Data excerpts:
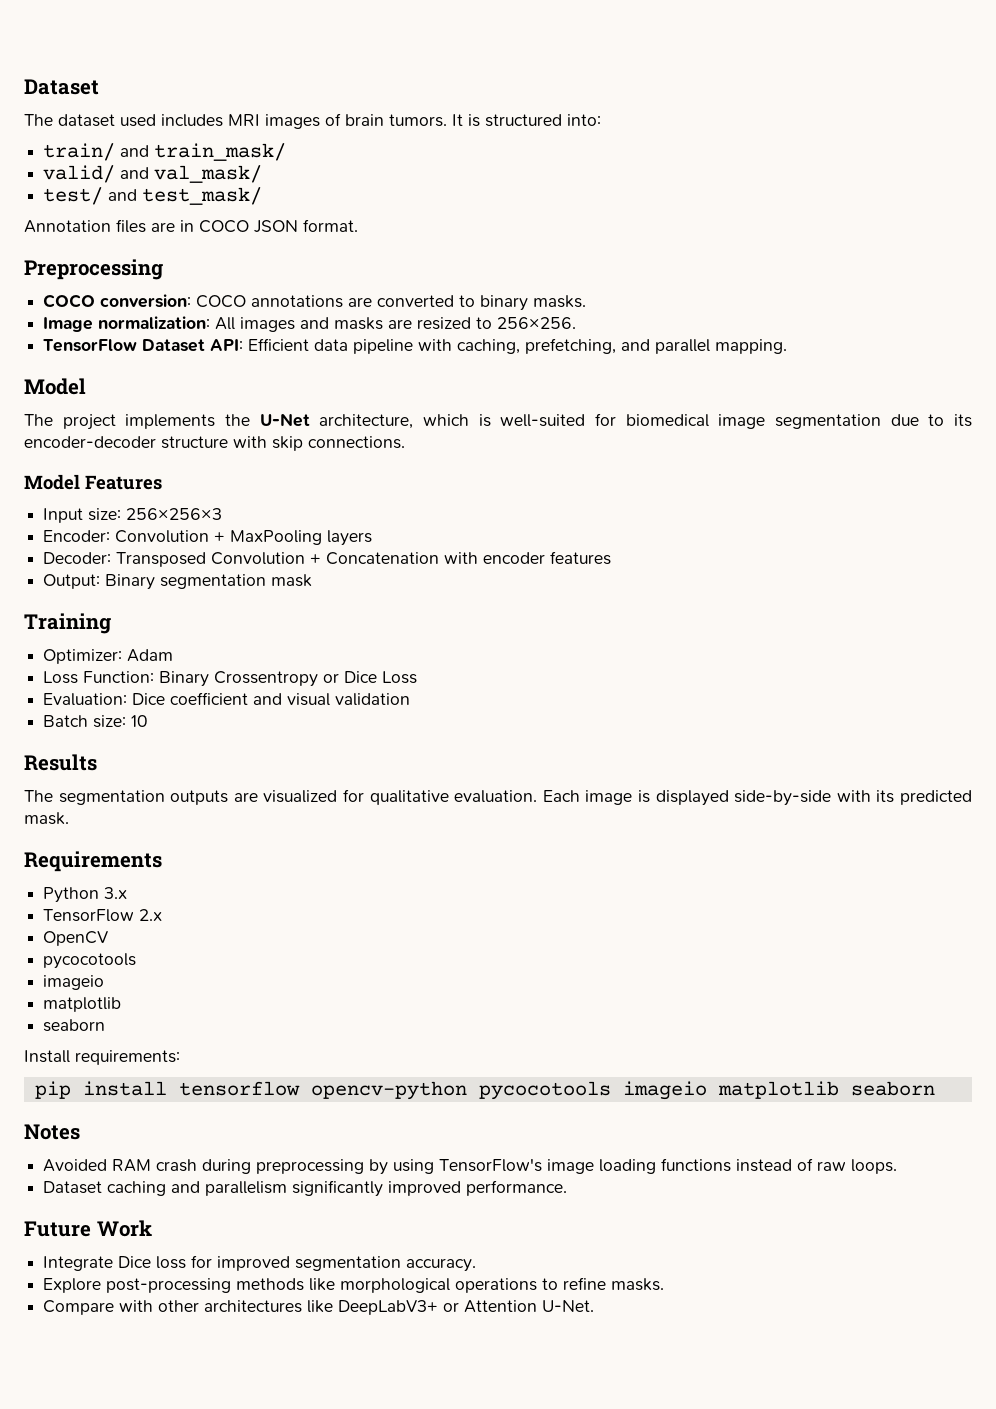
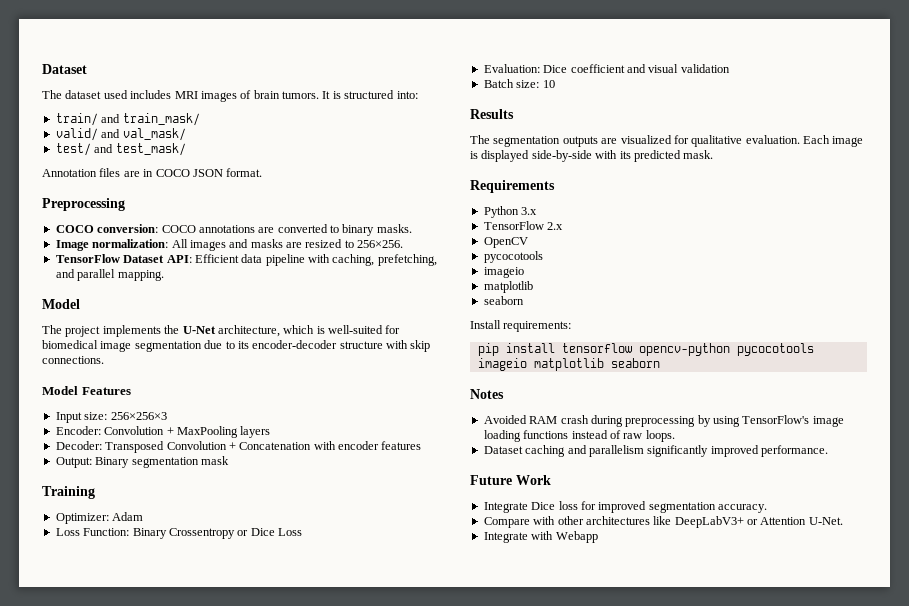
- Explore post-processing methods like morphological operations to refine masks.
+ Integrate with Webapp

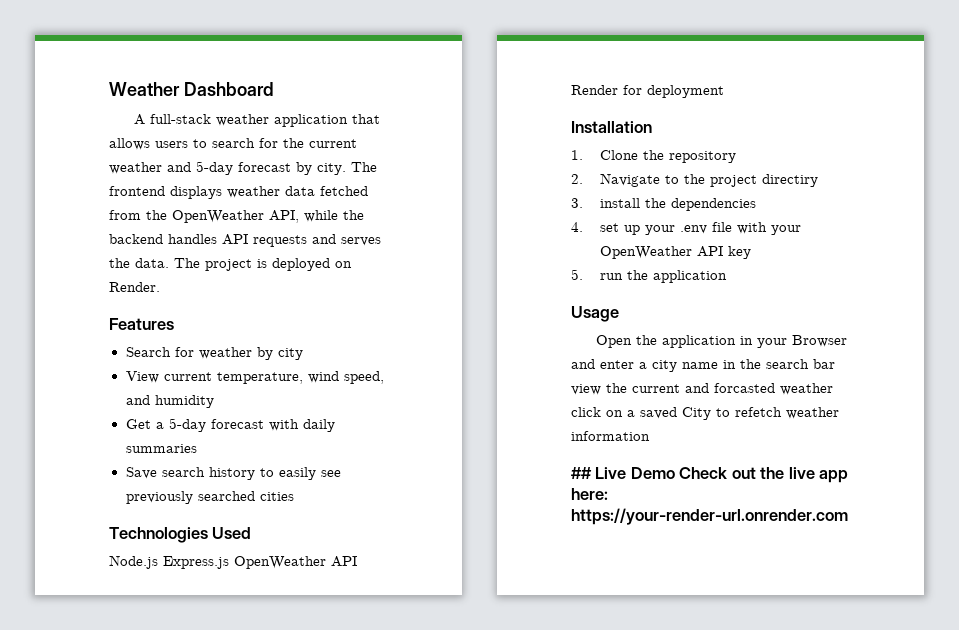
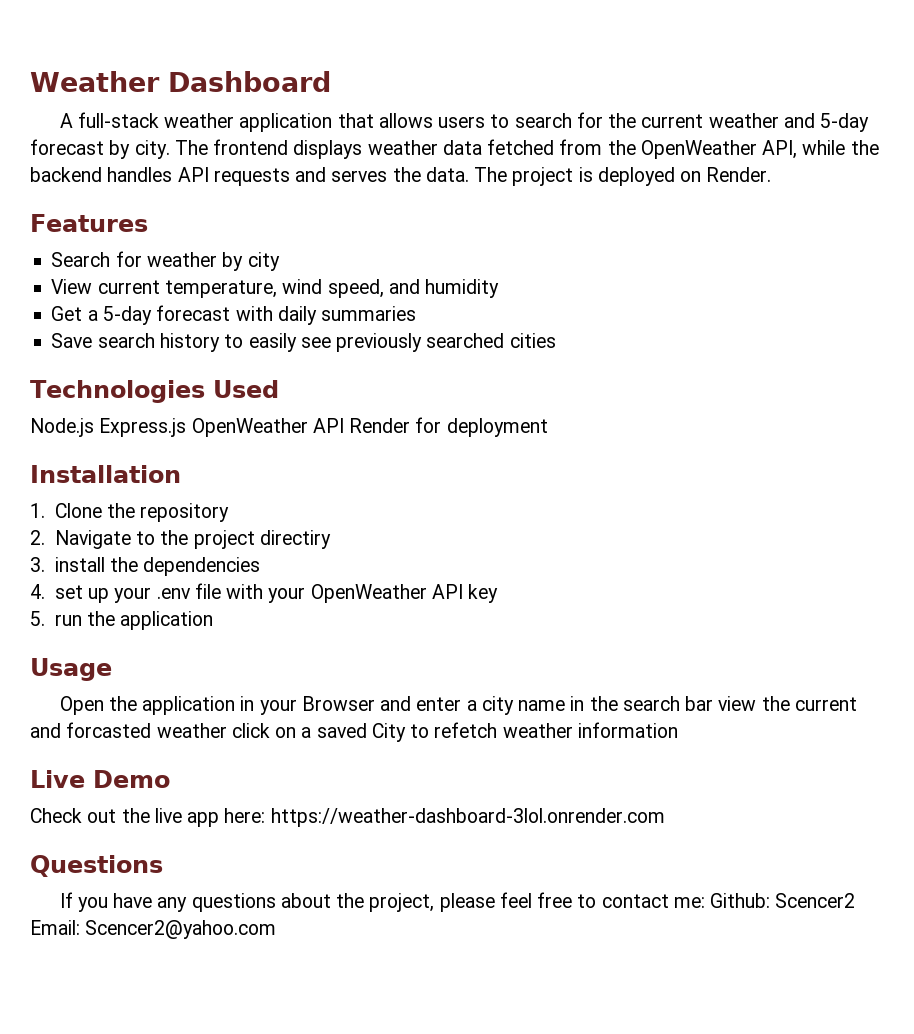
- ## Live Demo Check out the live app here: https://your-render-url.onrender.com
+ Live Demo
+ Check out the live app here: https://weather-dashboard-3lol.onrender.com
+ Questions
+ If you have any questions about the project, please feel free to contact me: Github: Scencer2 Email: Scencer2@yahoo.com

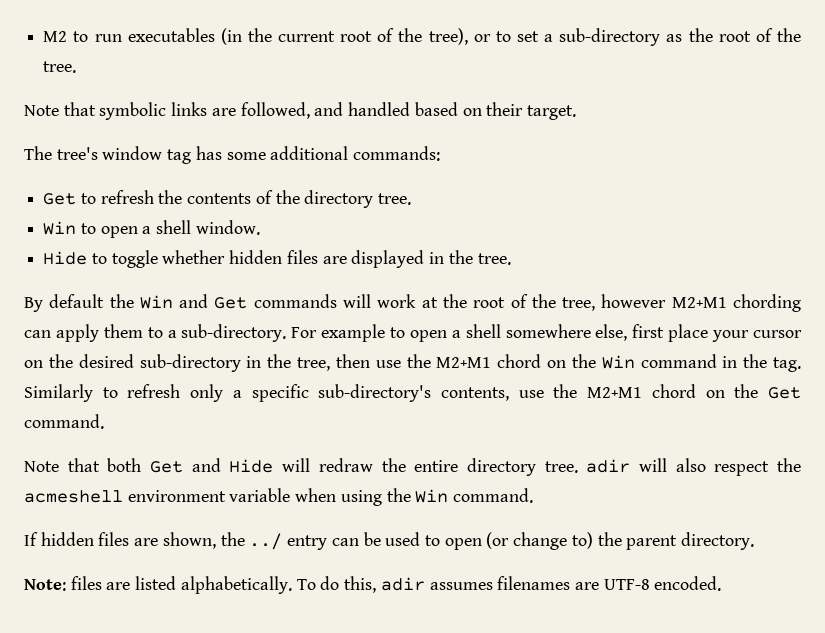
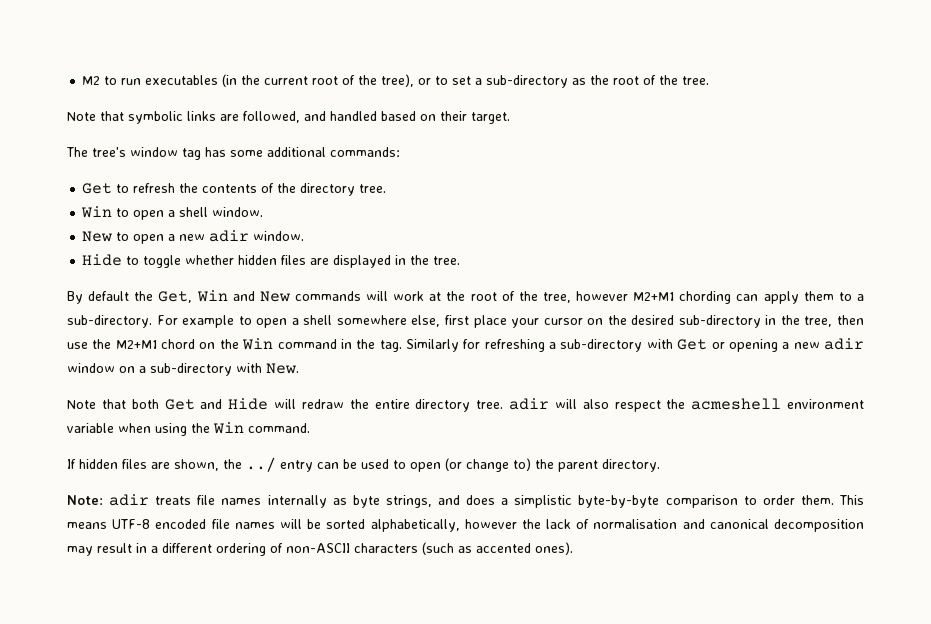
+ New to open a new adir window.
- By default the Win and Get commands will work at the root of the tree, however M2+M1 chording can apply them to a sub-directory.
+ By default the Get, Win and New commands will work at the root of the tree, however M2+M1 chording can apply them to a sub-directory.
- Similarly to refresh only a specific sub-directory's contents, use the M2+M1 chord on the Get command.
+ Similarly for refreshing a sub-directory with Get or opening a new adir window on a sub-directory with New.
- Note: files are listed alphabetically. To do this, adir assumes filenames are UTF-8 encoded.
+ Note: adir treats file names internally as byte strings, and does a simplistic byte-by-byte comparison to order them. This means UTF-8 encoded file names will be sorted alphabetically, however the lack of normalisation and canonical decomposition may result in a different ordering of non-ASCII characters (such as accented ones).

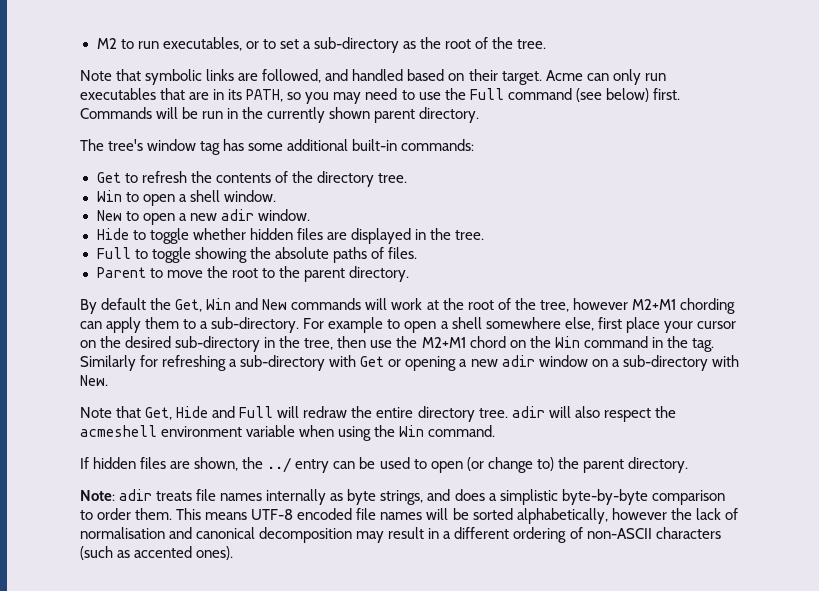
- M2 to run executables (in the current root of the tree), or to set a sub-directory as the root of the tree.
+ M2 to run executables, or to set a sub-directory as the root of the tree.
+ Acme can only run executables that are in its PATH, so you may need to use the Full command (see below) first. Commands will be run in the currently shown parent directory.
- The tree's window tag has some additional commands:
+ The tree's window tag has some additional built-in commands:
+ Full to toggle showing the absolute paths of files.
+ Parent to move the root to the parent directory.
- Note that both Get and Hide will redraw the entire directory tree. adir will also respect the acmeshell environment variable when using the Win command.
+ Note that Get, Hide and Full will redraw the entire directory tree. adir will also respect the acmeshell environment variable when using the Win command.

*EXERCISE AIM*.
Your answer must be a copy of every line in the data above that holds the string "additional".

*ANSWER TO THIS EXERCISE*.
- The tree's window tag has some additional commands:
+ The tree's window tag has some additional built-in commands:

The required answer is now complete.